The President did engender a sense of hope, he writes. "And yet, in a more fundamental sense, 'no drama' Obama was conservative," observes Stiglitz. "He didn't offer an alternative vision of capitalism." Obama chose instead to "muddle through"—"to take a big gamble by largely staying the course that President Bush had laid out." He retained two leading members of George W. Bush's economic team, Ben Bernanke and Timothy Geithner. Both have garnered their share of withering criticism—Geithner most recently for the role he played as former head of the Federal Reserve Bank of New York. During the depths of the crisis, it turns out, the New York Fed ordered American International Group to withhold details of payments the insurer made to banks, according to e-mails between the company and its regulator. The New York Fed says Geithner wasn't involved in decisions on AIG's disclosures.
Obama also brought in Lawrence Summers, who boasted of having ensured during his stint as Bill Clinton's Treasury Secretary that derivatives would stay unregulated. These were the deck chairs Obama shuffled as the ship of state listed.
Stiglitz frames Freefall as a book about "a battle of ideas." He means the conflict between those who say the market is a wondrous, self-regulating apparatus and those who note that deregulation often wrecks the machinery, as economists Carmen M. Reinhart and Kenneth S. Rogoff showed in This Time Is Different, a landmark book released by Princeton last September.
Yet Freefall is no academic history of efficient-markets theory. It's more a stream of rat-a-tat dispatches from a military strategist who's tracking troop movements and counteroffensives. After years of crafting policy for the World Bank and the Clinton Administration, Stiglitz knows all the arguments against regulation. He counters them, one by one, and anticipates opponents' moves in detailed and often spunky footnotes. Anyone seeking an easy scapegoat for the crisis—be it government homeownership policy or the existence of the Federal Reserve—won't get much joy here.
Moral outrage courses through these pages as Stiglitz surveys the wreckage: millions of people who have lost their homes and their jobs; a financial sector that used its political influence to secure "a trillion-dollar bailout;" a U.S. public-debt-to-gross-domestic-product ratio that surged to almost 60% in 2009 and is expected to reach at least 70% in the next decade.

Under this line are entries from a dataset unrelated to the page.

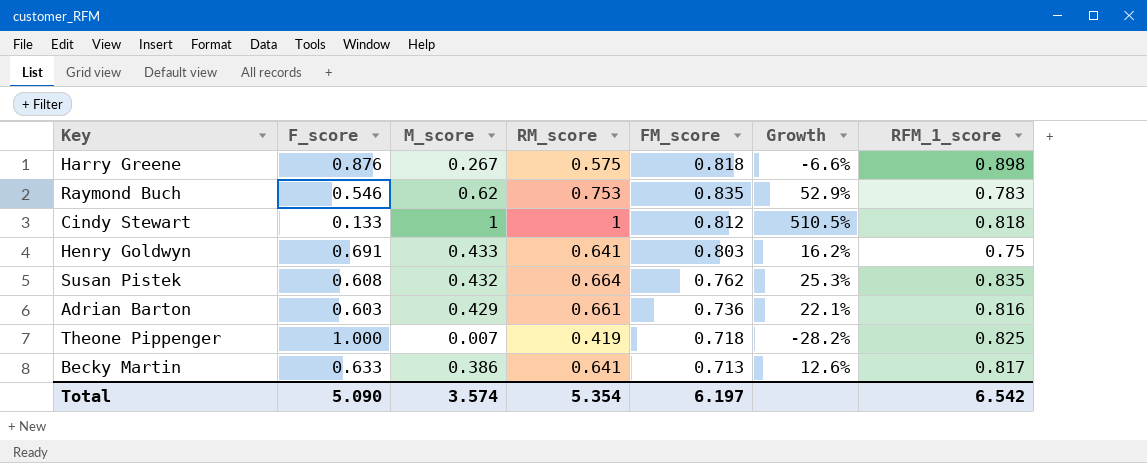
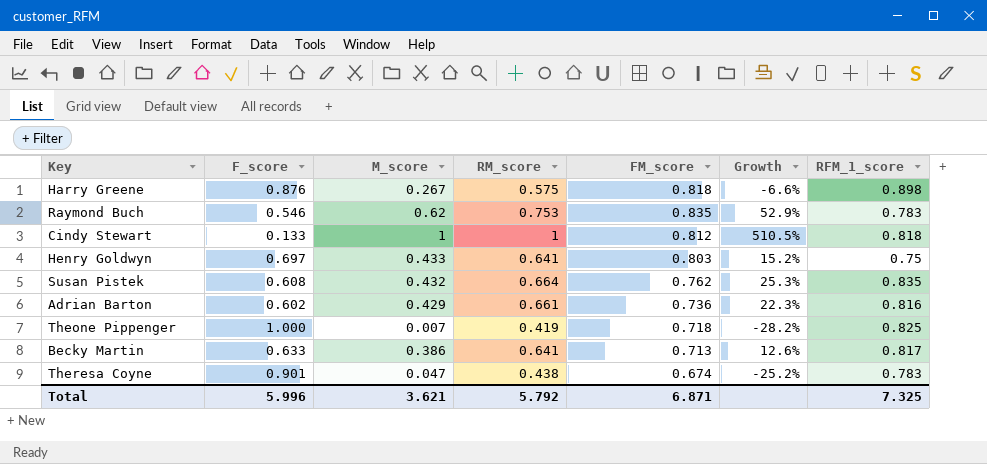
Henry Goldwyn | F_score: 0.691 -> 0.697
Henry Goldwyn | Growth: 16.2% -> 15.2%
Adrian Barton | F_score: 0.603 -> 0.602
Adrian Barton | Growth: 22.1% -> 22.3%
row Theresa Coyne: none -> 0.901 | 0.047 | 0.438 | 0.674 | -25.2% | 0.783
Total | F_score: 5.090 -> 5.996
Total | M_score: 3.574 -> 3.621
Total | RM_score: 5.354 -> 5.792
Total | FM_score: 6.197 -> 6.871
Total | RFM_1_score: 6.542 -> 7.325

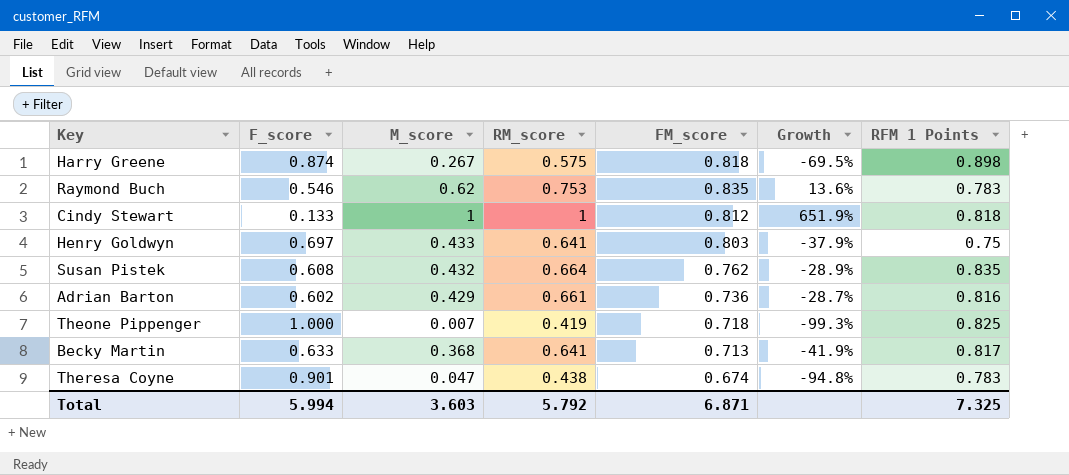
column Growth | formula: ([FM_score] - [F_score]) / [F_score] -> ([M_score] - [F_score]) / [F_score]
column name: RFM_1_score -> RFM 1 Points
Harry Greene | F_score: 0.876 -> 0.874
Becky Martin | M_score: 0.386 -> 0.368
Total | F_score: 5.996 -> 5.994
Total | M_score: 3.621 -> 3.603

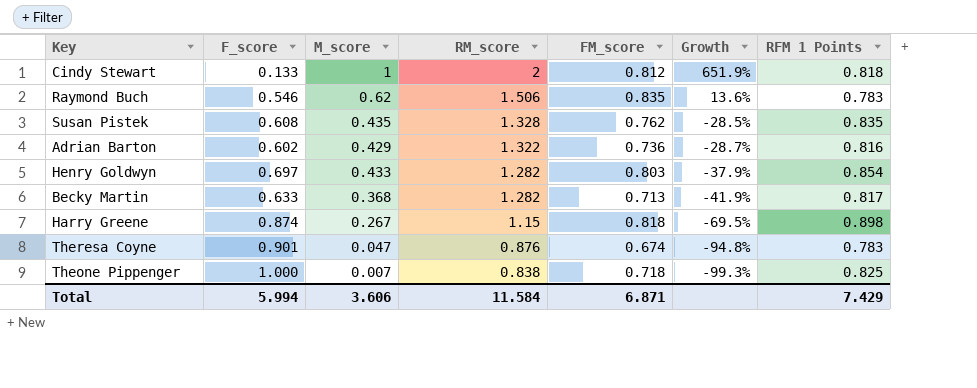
row order: none -> RM_score descending
Cindy Stewart | RM_score: 1 -> 2
Raymond Buch | RM_score: 0.753 -> 1.506
Susan Pistek | M_score: 0.432 -> 0.435
Susan Pistek | RM_score: 0.664 -> 1.328
Susan Pistek | Growth: -28.9% -> -28.5%
Adrian Barton | RM_score: 0.661 -> 1.322
Henry Goldwyn | RM_score: 0.641 -> 1.282
Henry Goldwyn | RFM 1 Points: 0.75 -> 0.854
Becky Martin | RM_score: 0.641 -> 1.282
Harry Greene | RM_score: 0.575 -> 1.15
Theresa Coyne | RM_score: 0.438 -> 0.876
Theone Pippenger | RM_score: 0.419 -> 0.838
Total | M_score: 3.603 -> 3.606
Total | RM_score: 5.792 -> 11.584
Total | RFM 1 Points: 7.325 -> 7.429

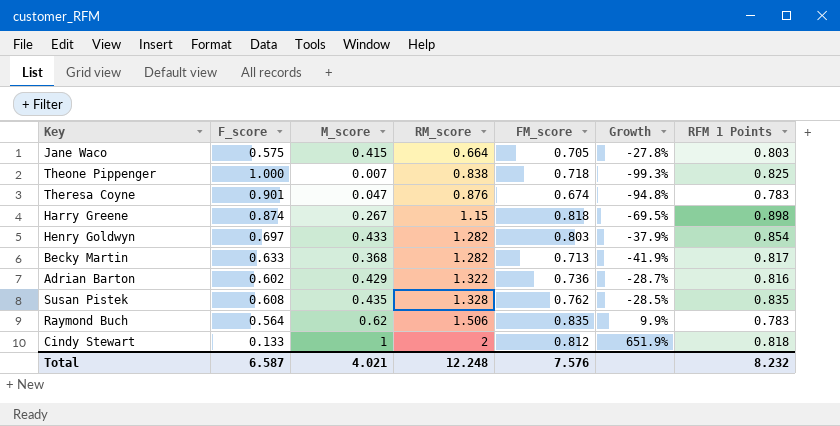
row order: RM_score descending -> RM_score ascending
row Jane Waco: none -> 0.575 | 0.415 | 0.664 | 0.705 | -27.8% | 0.803
Raymond Buch | F_score: 0.546 -> 0.564
Raymond Buch | Growth: 13.6% -> 9.9%
Total | F_score: 5.994 -> 6.587
Total | M_score: 3.606 -> 4.021
Total | RM_score: 11.584 -> 12.248
Total | FM_score: 6.871 -> 7.576
Total | RFM 1 Points: 7.429 -> 8.232

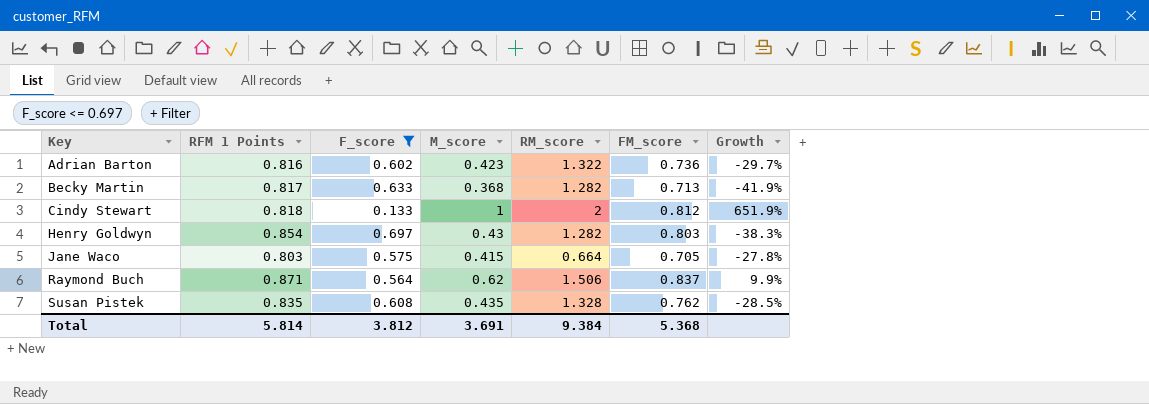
filter: none -> F_score <= 0.697
row order: RM_score ascending -> Key ascending
column RFM 1 Points | position: 7 -> 2
Adrian Barton | M_score: 0.429 -> 0.423
Adrian Barton | Growth: -28.7% -> -29.7%
Henry Goldwyn | M_score: 0.433 -> 0.43
Henry Goldwyn | Growth: -37.9% -> -38.3%
Raymond Buch | RFM 1 Points: 0.783 -> 0.871
Raymond Buch | FM_score: 0.835 -> 0.837
Total | RFM 1 Points: 8.232 -> 5.814
Total | F_score: 6.587 -> 3.812
Total | M_score: 4.021 -> 3.691
Total | RM_score: 12.248 -> 9.384
Total | FM_score: 7.576 -> 5.368

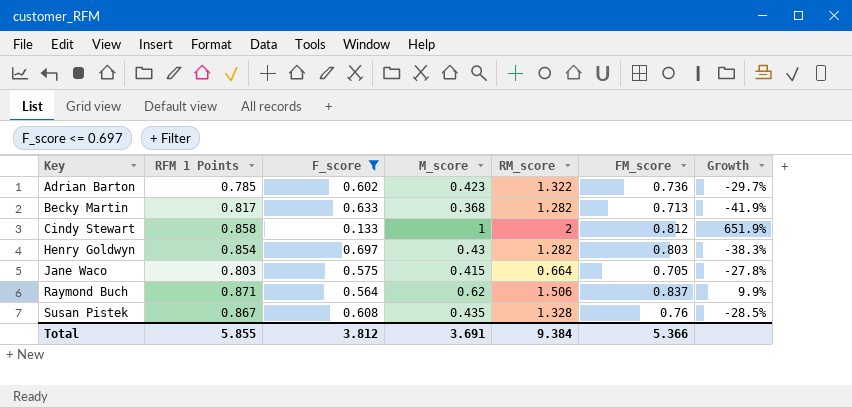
Adrian Barton | RFM 1 Points: 0.816 -> 0.785
Cindy Stewart | RFM 1 Points: 0.818 -> 0.858
Susan Pistek | RFM 1 Points: 0.835 -> 0.867
Susan Pistek | FM_score: 0.762 -> 0.76
Total | RFM 1 Points: 5.814 -> 5.855
Total | FM_score: 5.368 -> 5.366

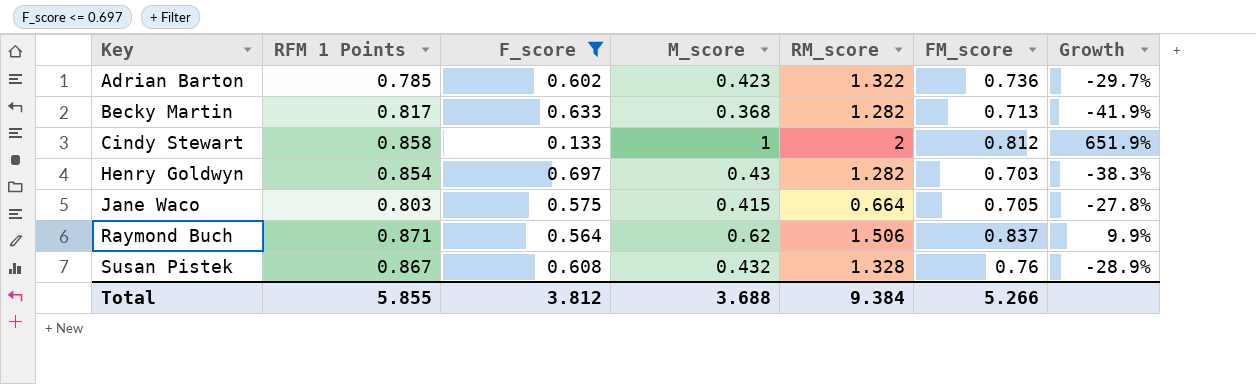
Henry Goldwyn | FM_score: 0.803 -> 0.703
Susan Pistek | M_score: 0.435 -> 0.432
Susan Pistek | Growth: -28.5% -> -28.9%
Total | M_score: 3.691 -> 3.688
Total | FM_score: 5.366 -> 5.266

Stiglitz' proposals for fixing the mess will be familiar to anyone who follows his public comments. Americans should be prepared for a second dose of stimulus spending after the current round winds down. "When an economy is weak," Stiglitz says, "attack with overwhelming force."
Stimulus money should be spent on investments to build a brighter, more sustainable future, Stiglitz argues. Deficit-financed spending can't last forever, so he calls, more controversially, for heavier taxes on "upper-income" Americans. That phrase is disturbingly vague. If Stiglitz lived in Belgium, as I do, he would know how quickly "upper-income" comes to mean middle-class families handing more than half their wages to the government (excluding taxes on sales, dividends, property, and so on). More sensibly, he wants people to pay a high price for greenhouse gas emissions, which would provide incentives to waste less and innovate more.
Over the longer term, Stiglitz seeks a new vision of the financial system that would return banks to the core functions of providing an efficient payments mechanism, making loans, and managing risk. He also calls for the creation of a new global reserve currency to alleviate the need for countries to stockpile dollars as a safeguard again financial upheavals.
Above all, he urges Americans to pause and reflect on what kind of society they want—and what kind of economy is needed to achieve those goals. Whatever one's opinion of Stiglitz, he offers much to think about in this book. I can only hope Obama makes room for it on his nightstand.